As the sun dawns, I pack up the bedroll Ren has lent me, then hand it over so he can stow it in his carry. He hands back some bread and duck, which I scarf down in quick, hungry bites.
Ren walks over to Elier and Lucky, ready to kick them awake, but Gyrax stops him with a raised hand.
“Let them sleep. We can show Jon how to use his dagger.”
Ren responds with a noncommittal shrug. “As you wish.”
For the next hour or so, Gyrax proceeds to teach me rudimentary knifework: basic defense coupled with attacks. Apparently, there’s too little distance and too much risk to not do both at the same time.
Ren watches silently, arms crossed and leaning back against a tree. The moves start to click as the lesson progresses. I’m no John Wick, but I can at least sense a bit of the rhythm.

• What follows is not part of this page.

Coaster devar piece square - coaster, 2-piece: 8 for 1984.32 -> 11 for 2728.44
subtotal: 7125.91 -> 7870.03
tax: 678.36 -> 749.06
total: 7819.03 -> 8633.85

“Good.” Elier sits up in his bedroll and hugs his knees. “You’re a natural.”
“Thanks.” I wipe sweat off my brow with the back of my wrist. “It’s nice—kinda feels like riding a bike.”

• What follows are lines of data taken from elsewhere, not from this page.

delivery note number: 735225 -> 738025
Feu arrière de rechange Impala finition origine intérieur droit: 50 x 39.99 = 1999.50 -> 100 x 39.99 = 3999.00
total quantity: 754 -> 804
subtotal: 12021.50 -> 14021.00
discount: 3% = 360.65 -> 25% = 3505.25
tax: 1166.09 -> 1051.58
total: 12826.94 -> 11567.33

“ ‘Bike?’ ” Lucky yawns loudly and stretches his arms overhead.
“A wheeled machine,” Gyrax explains. “He means to say that it feels familiar.”

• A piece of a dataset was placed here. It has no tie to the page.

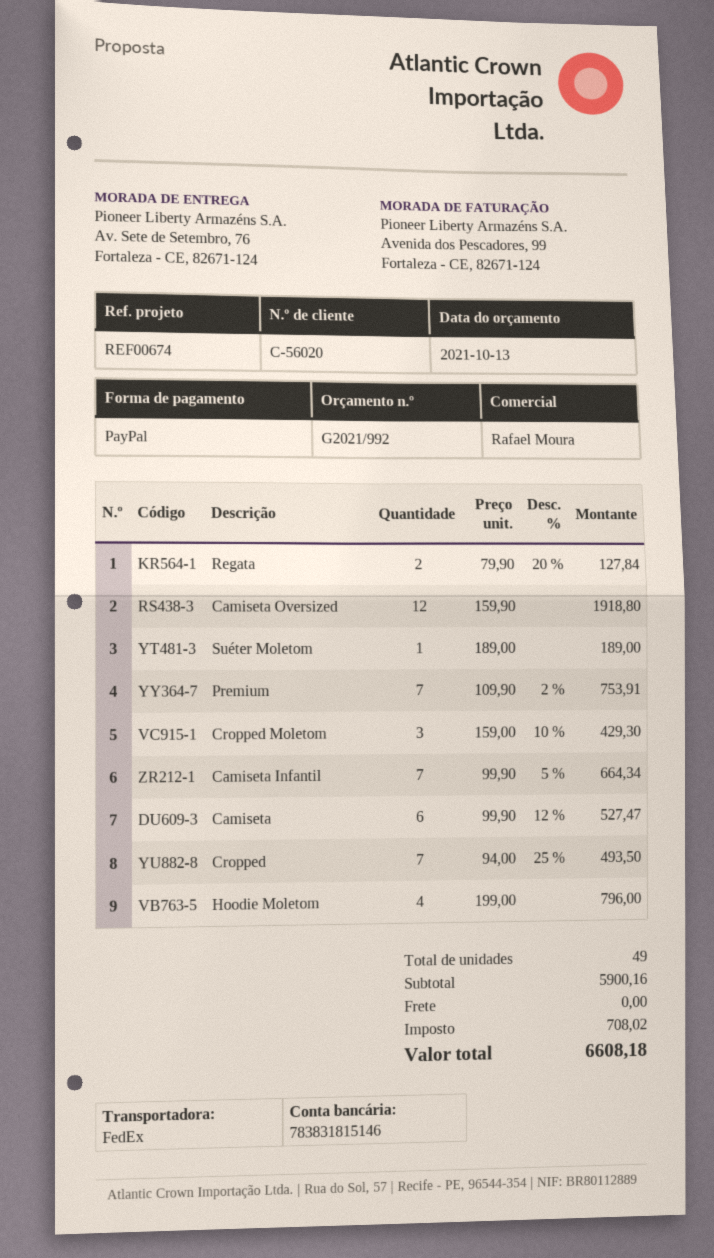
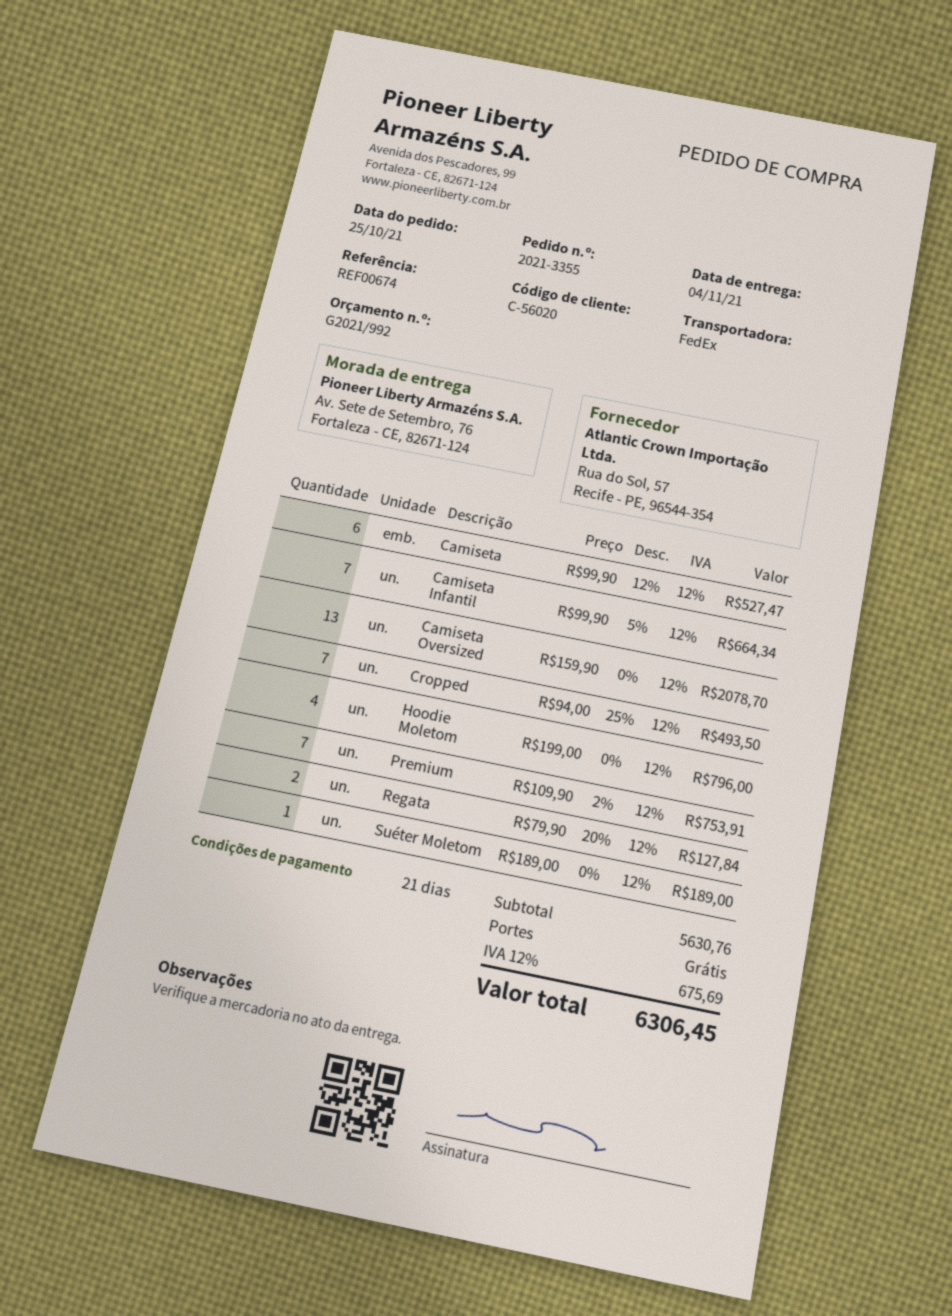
Camiseta Oversized: 12 x 159.90 = 1918.80 -> 13 x 159.90 = 2078.70
Cropped Moletom: 3 x 159.00 - 10% = 429.30 -> none
subtotal: 5900.16 -> 5630.76
tax: 708.02 -> 675.69
total: 6608.18 -> 6306.45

I’m puzzled at first, but then I grin and shake my head. He’s spent an entire dog-life existing on Earth—of course he knows what a bike is.
Ren makes his way toward Elier and Lucky, who are still sitting in their rolls. “Out of your bed and onto the road.”
Lucky squints at him. “What about breakfast?”
Ren grabs his elbow and hauls him up. “We’ve already eaten. Dine on the road or take your leave—I have little patience for slow-footed thieves.”
“All right all right,” Lucky grumbles. He rubs his eye as if he’s clearing it of gunk, but it’s really a distraction; his other hand reaches for Ren’s carry. I would have missed it if I wasn’t looking for it.
Ren intercepts the wayward hand, bending Lucky’s wrist into a compromised twist. The thief immediately drops to his knees, facing away and gasping for breath.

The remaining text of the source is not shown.